Additionally, drilling and fracking are taking a toll on land we use for growing food, the air that we breathe and fresh water sources.
I left this reply:
Wind energy consumes 700 times more land than fracking. A similar relationship exists regarding solar vs. fracking. “Renewables” consume a lot of natural raw materials and resources, as well. For example, wind energy requires 100 times more iron ore and steel than an equivalent amount of natural gas energy, because wind energy is diverse, while natural gas is highly concentrated stored energy.
This doesn’t mean we should stop solar and wind. It means objective, unbiased thinking is needed. Neither fracking or natural gas should be stopped. Given the vital necessity to humans of reliable, affordable energy, all energy production should be welcomed into the competitive mix, while negative side effects should be minimized as quickly as technology and economic viability makes possible.

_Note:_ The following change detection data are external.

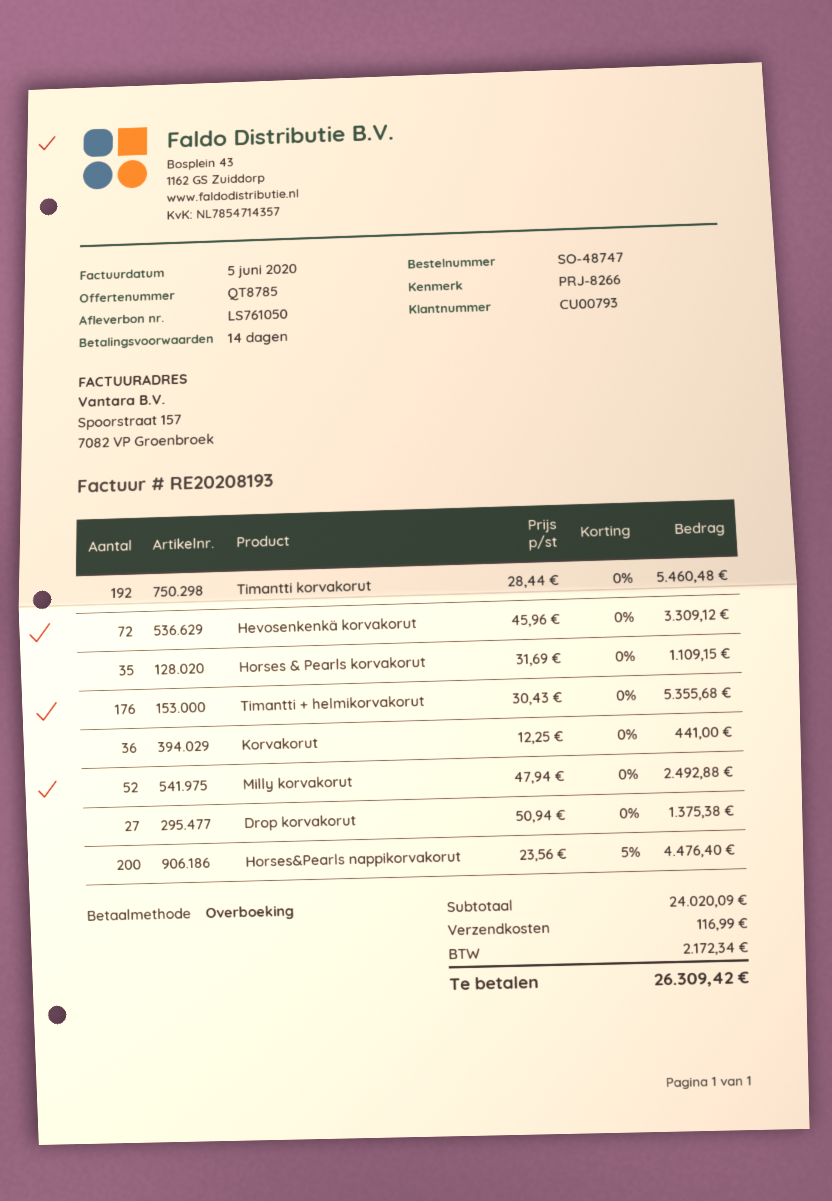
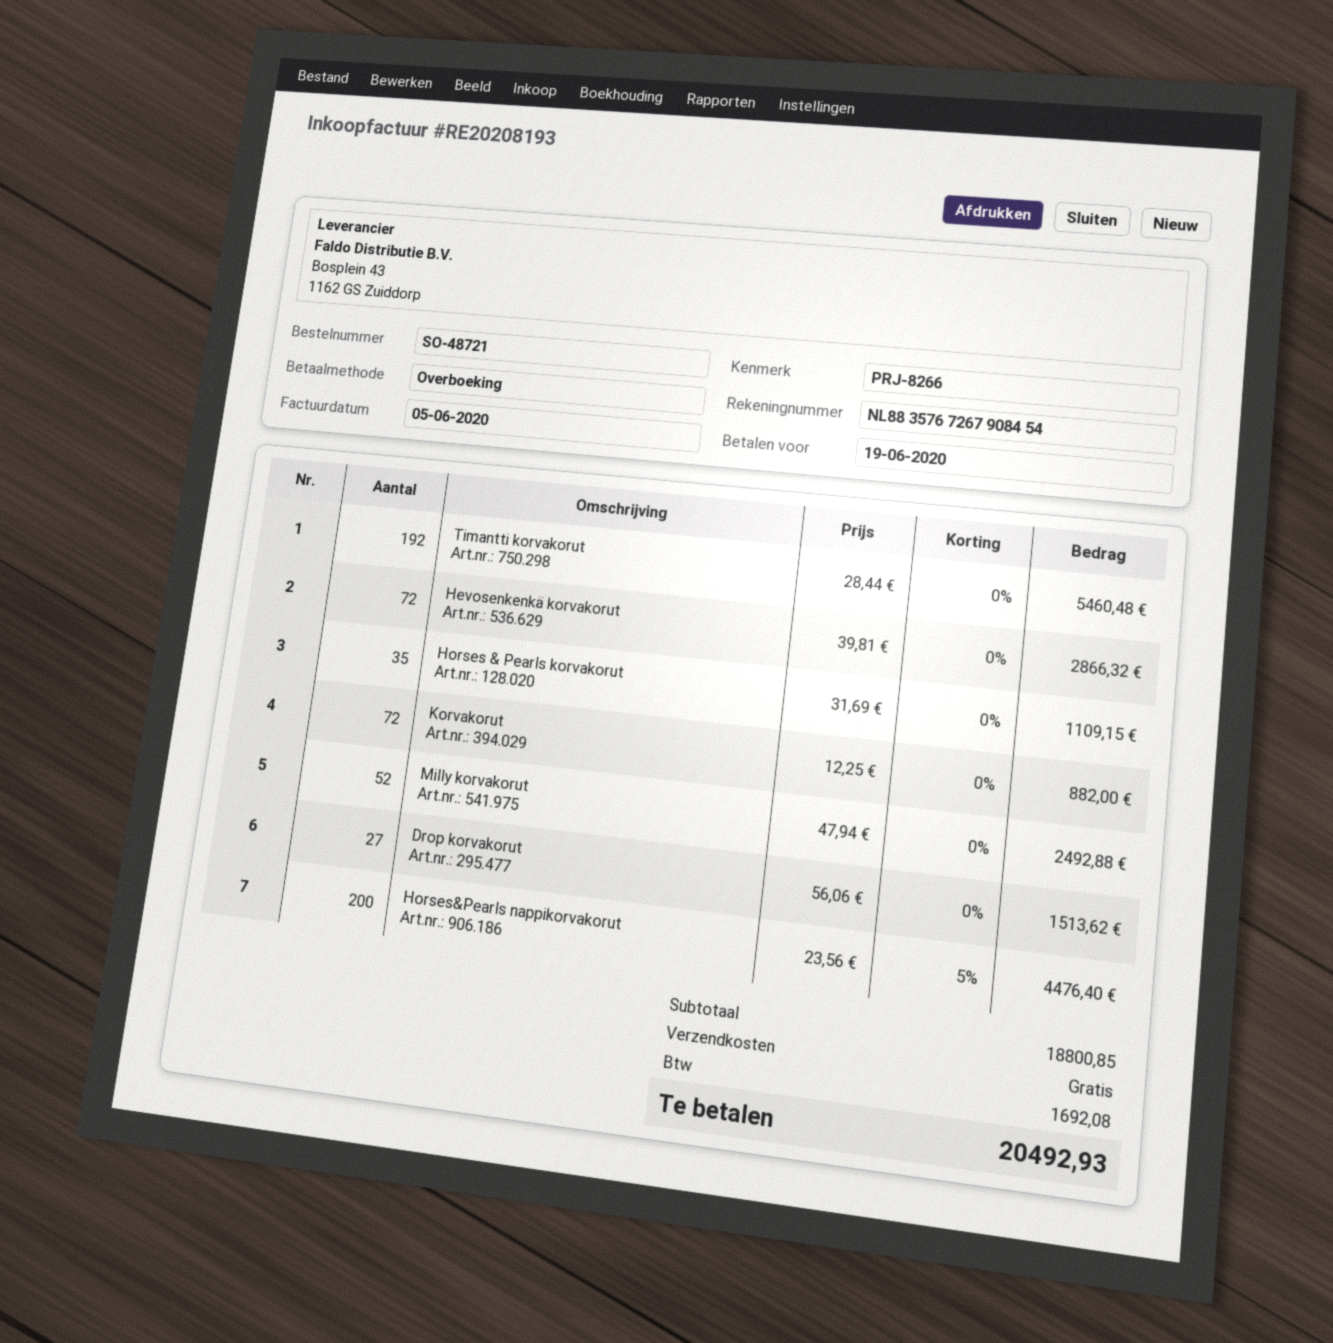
order number: SO-48747 -> SO-48721
Hevosenkenkä korvakorut: 72 x 45.96 = 3309.12 -> 72 x 39.81 = 2866.32
Timantti + helmikorvakorut: 176 x 30.43 = 5355.68 -> none
Korvakorut: 36 x 12.25 = 441.00 -> 72 x 12.25 = 882.00
Drop korvakorut: 27 x 50.94 = 1375.38 -> 27 x 56.06 = 1513.62
subtotal: 24020.09 -> 18800.85
shipping: 116.99 -> 0.00
tax: 2172.34 -> 1692.08
total: 26309.42 -> 20492.93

“Clean, renewable” energy is a myth. Every energy source has negative pollution side effects that must be managed. All require the extraction and use of finite raw materials from the Earth. Solar and wind require massive operations involving mining, manufacturing, transportation, construction of infrastructure for generation and delivery, maintenance and replacement, etc.—all of which have their own set of problems to deal with, and all of which requires fossil fueled equipment and machines. The question is, which energy source best meets the needs of human life. There’s no contest based on today’s energy technologies: It’s fossil fuels.
As for air, overall air quality is getting better even as fossil fuel use increases, as the EPA reports:
Pollution is a manageable problem. Energy privation is not.
Finally, Tom Moran, the Star-Ledger’s editorial page editor, said in the editorial that the environmental movement “lost its collective mind” for opposing fracking and natural gas pipelines. Moran said this in the comments section, in reply to a correspondent:
I’ve been a supporter of nuclear power for years, for the same reason as fracking.
I don't know how that's right wing. It's driven by a concern, even alarm, over climate change.
I left this reply to Moran:
While I respect people who are sincerely—though I think mistakenly or overwroughtly—concerned about man-made climate change, I don’t grant the anti-fracking, anti-nuclear green groups the same respect. For them, I think climate change, along with their demands for “clean, renewable” energy, is window dressing for an insidious anti-industrial agenda that values non-impact on nature over human well-being. I firmly believe that if the utility consortium now seeking approval for the PennEast natural gas pipeline were to propose, instead, a string of hundreds of windmills, with the related access roads and transmission infrastructure, along the proposed pipeline right-of-way, the greens would oppose that, too.
I don’t think the environmental movement has “lost its collective mind.” I think they are being fully consistent, at least in regards to the movement’s intellectual leaders. That the greens oppose nuclear and hydro, the only non-co2 emitting reliable energy sources available today, is my proof that this is so.